Wednesday, July 11, 2012

100 Classic Movies #63: The Barefoot Contessa (1954)

Unrated, 2 hr. 8 min.  Directed By:  Joseph L. Mankiewicz.  Release Date:  Jan 1, 1954.  DVD Release Date:  Jun 19, 2001. 

I walked into The Barefoot Contessa pretty much blind.  I knew only two things:  the first was that Humphrey Bogart was in the movie and the second was that Ina Garten named her specialty food store in the Hamptons and subsequently a cookbook and her television shows after this movie.  I don’t know why, I just know it’s the truth.  People love this movie, clearly.  Not just Ina, but like normal people who don’t delude themselves into thinking their lives cruising around in Mercedes convertibles and writing recipes for dinner parties is something resembling normal life.   

I’m not one of those people.  I thought that the performances that we see in this movie, particularly those by Humphrey Bogart and Ava Gardner, are outstanding.  Some of the supporting cast is equally good.  I also think this story:  a kind of expose into the down side of finding yourself in Hollywood’s spotlight, is enjoyable.  Especially back in the day, when studios basically owned the actors that worked for them and there were LOTS of actresses particularly suffering under some relatively rough treatment to get (and stay) in pictures.  But, they seem to veer off that trail frequently, and I wasn’t a fan of any of that nonsense. 
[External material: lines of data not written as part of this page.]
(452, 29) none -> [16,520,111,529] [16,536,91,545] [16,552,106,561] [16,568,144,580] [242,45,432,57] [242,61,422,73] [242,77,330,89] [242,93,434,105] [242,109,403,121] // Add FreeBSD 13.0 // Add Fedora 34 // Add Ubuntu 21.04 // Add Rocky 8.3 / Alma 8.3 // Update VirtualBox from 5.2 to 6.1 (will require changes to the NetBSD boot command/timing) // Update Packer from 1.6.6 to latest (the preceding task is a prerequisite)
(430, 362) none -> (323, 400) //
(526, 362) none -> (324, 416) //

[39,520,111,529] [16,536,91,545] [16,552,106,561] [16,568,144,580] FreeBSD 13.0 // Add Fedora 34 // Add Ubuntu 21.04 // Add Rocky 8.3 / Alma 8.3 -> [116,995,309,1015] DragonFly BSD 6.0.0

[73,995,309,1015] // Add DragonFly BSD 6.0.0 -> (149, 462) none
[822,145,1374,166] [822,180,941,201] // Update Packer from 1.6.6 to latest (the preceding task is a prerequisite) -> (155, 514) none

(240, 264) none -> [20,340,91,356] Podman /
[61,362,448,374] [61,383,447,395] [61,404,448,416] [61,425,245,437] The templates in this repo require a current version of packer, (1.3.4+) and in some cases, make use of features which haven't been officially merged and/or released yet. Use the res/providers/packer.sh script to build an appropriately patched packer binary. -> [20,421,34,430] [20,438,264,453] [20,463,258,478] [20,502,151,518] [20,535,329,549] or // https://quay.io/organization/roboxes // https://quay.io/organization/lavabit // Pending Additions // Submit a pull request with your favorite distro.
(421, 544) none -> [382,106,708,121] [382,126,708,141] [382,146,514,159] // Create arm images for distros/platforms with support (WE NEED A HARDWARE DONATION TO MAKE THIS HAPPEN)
What The Barefoot Contessa did do for me was remind me of the fact that we were bloody BRILLIANT to rid ourselves of the nobility and that we were foolish enough to replace the nobility with celebrity.  The more “royals” that appeared, the less I liked this movie and the less I cared what happened to any of the characters, the Contessa included.  I also thought the loops of flashbacks were occasionally distracting, and I would have been happier if all these sequences of events could have happened in chronological order.

This won’t go down as my favorite classic, but I get why other people like it.  Contessa compares well against Makiewicz’s other works, notably All About Eve (although I like that cast a little better than this one).  While I think it needed some help to make it a bit more entertaining, I can hardly fault it for its technical merits.